Estrogen deficiency, and the subsequent effect on bone deterioration that occurs with natural menopause (cessation of menses for one year) or surgically induced menopause, (cessation of menses due to removal of ovaries) has been cited as the cause and primary risk factor for osteoporosis. Both natural and surgically induced menopause are risk factors for osteoporosis. Age, female gender, and heredity are also risk factors for osteoporosis.
Osteoporosis, is a chronic disease that can have a negative impact on an individuals’ self-confidence, body image, mental status, physical, social, and economic well-being due to the changes in the quality of life, and potential loss of independence.
Modifiable Risk Factors
Decrease caffeine, decrease salt intake, stop smoking, decrease alcohol consumption, limit or modify protein intake.
Increase physical activity (3-4 times a week for 30-40 minutes).
Weight bearing exercises, such as, walking, running, tennis, dancing, hiking, climbing stairs, etc.
Consult with your health care provider, regarding ongoing steroid use.
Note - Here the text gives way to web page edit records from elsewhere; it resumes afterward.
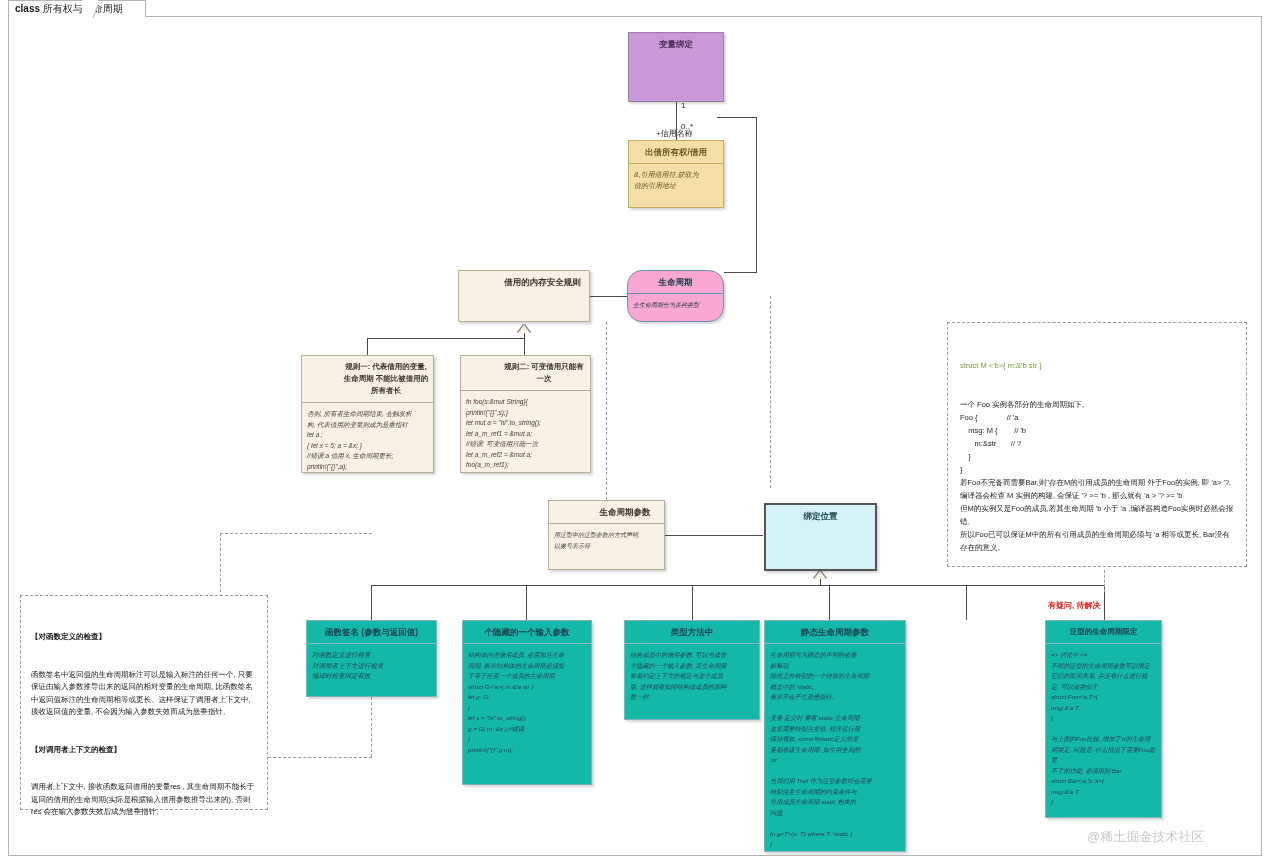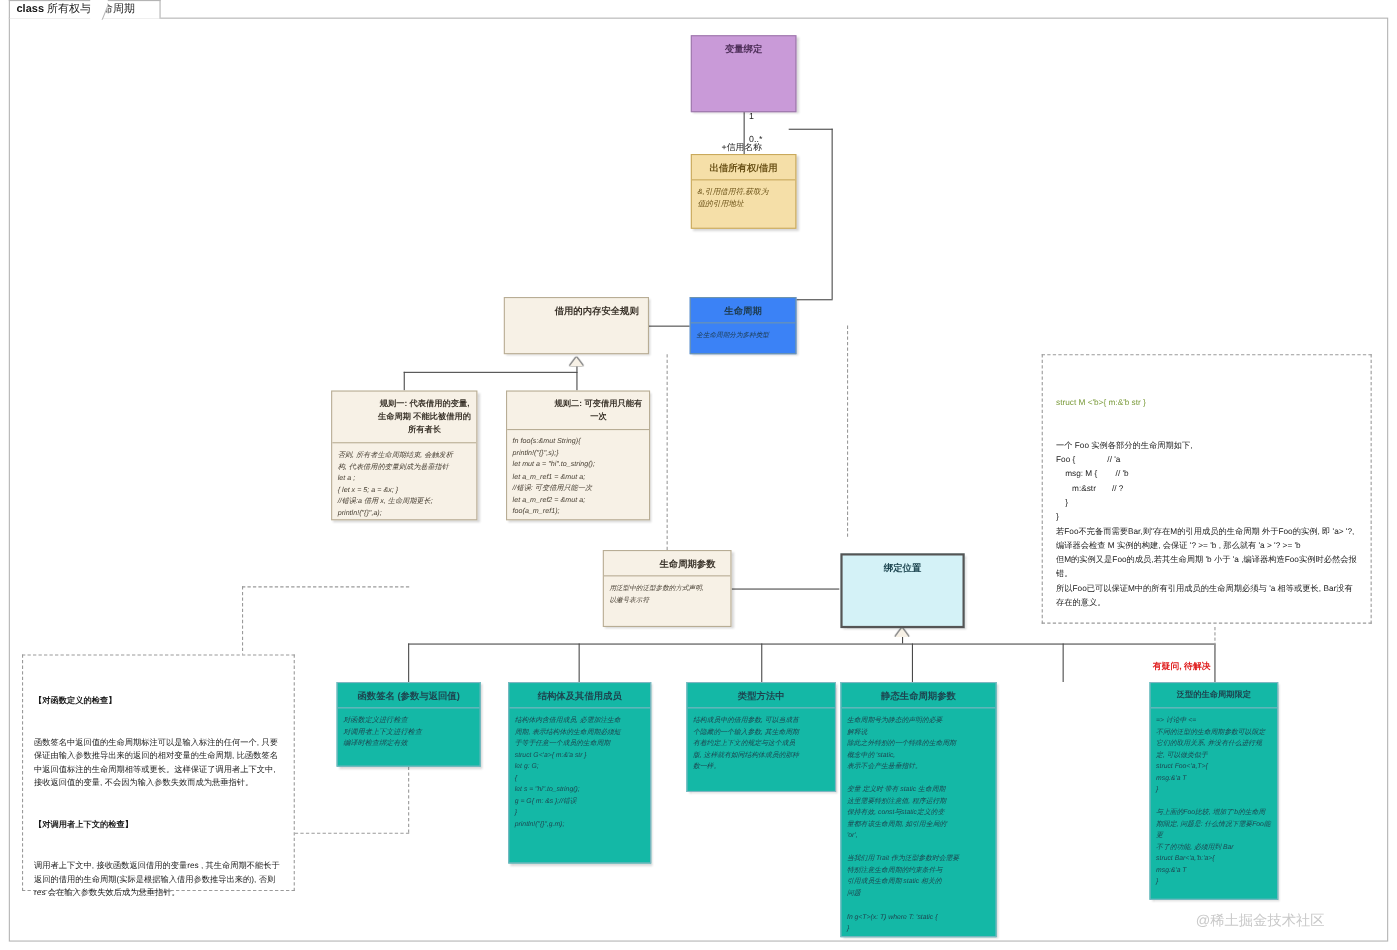--- a/index.html
+++ b/index.html
@@ -90,7 +90,7 @@
   .cream  { background: #f7f1e6; border-color: #b8ad95; }
   .cream .hd { color: #3a332a; margin-left: 37px; }
   .cream .bd { border-top-color: #b8ad95; color: #4a4236; }
-  .blue   { background: #3b82f6; border-color: #6e94ae; }
+  .blue   { background: #f9a8d4; border-color: #6e94ae; border-radius: 15px; }
   .blue .hd { color: #1d3a4d; }
   .blue .bd { border-top-color: #6e94ae; color: #1d3a4d; }
   .cyanbox { background: #14b8a6; border-color: #7fb6c2; }

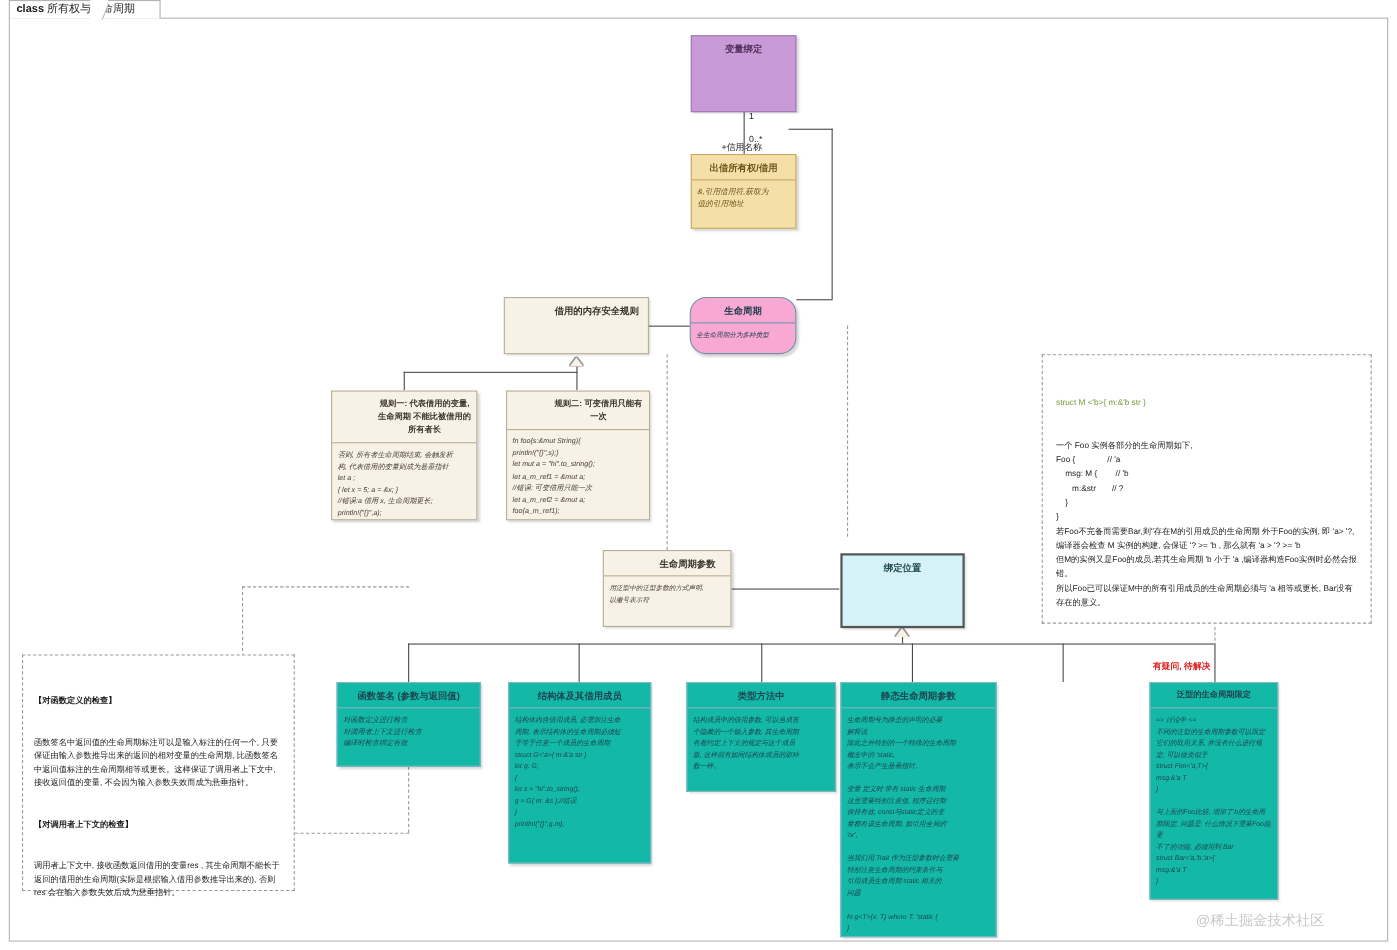--- a/index.html
+++ b/index.html
@@ -274,7 +274,7 @@
   </div>
 
   <div class="node cyanbox" style="left:462px; top:620px; width:130px; height:165px;">
-    <div class="hd">结构体及其借用成员</div>
+    <div class="hd">个隐藏的一个输入参数</div>
     <div class="bd" style="font-size:6.2px;">结构体内含借用成员, 必需加注生命
 周期, 表示结构体的生命周期必须短
 于等于任意一个成员的生命周期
Have adequate calcium intake, if not contraindicated. (600-1000mg daily). Calcium rich foods, such as, dairy, green leafy vegetables, beans, citrus, almonds beans. Consult with your primary care provider.
Increase vitamin D intake, (600IU daily), if not contraindicated. Vitamin D rich foods, such as, salmon, tuna, beef, liver, cheese, yogurt. Consult with your primary care provider.
Bone Density Screening
The current recommendation to begin screening is age 65, or age 50 for those individuals with a high clinical risk, such as, frequent fractures and family history of osteoporosis.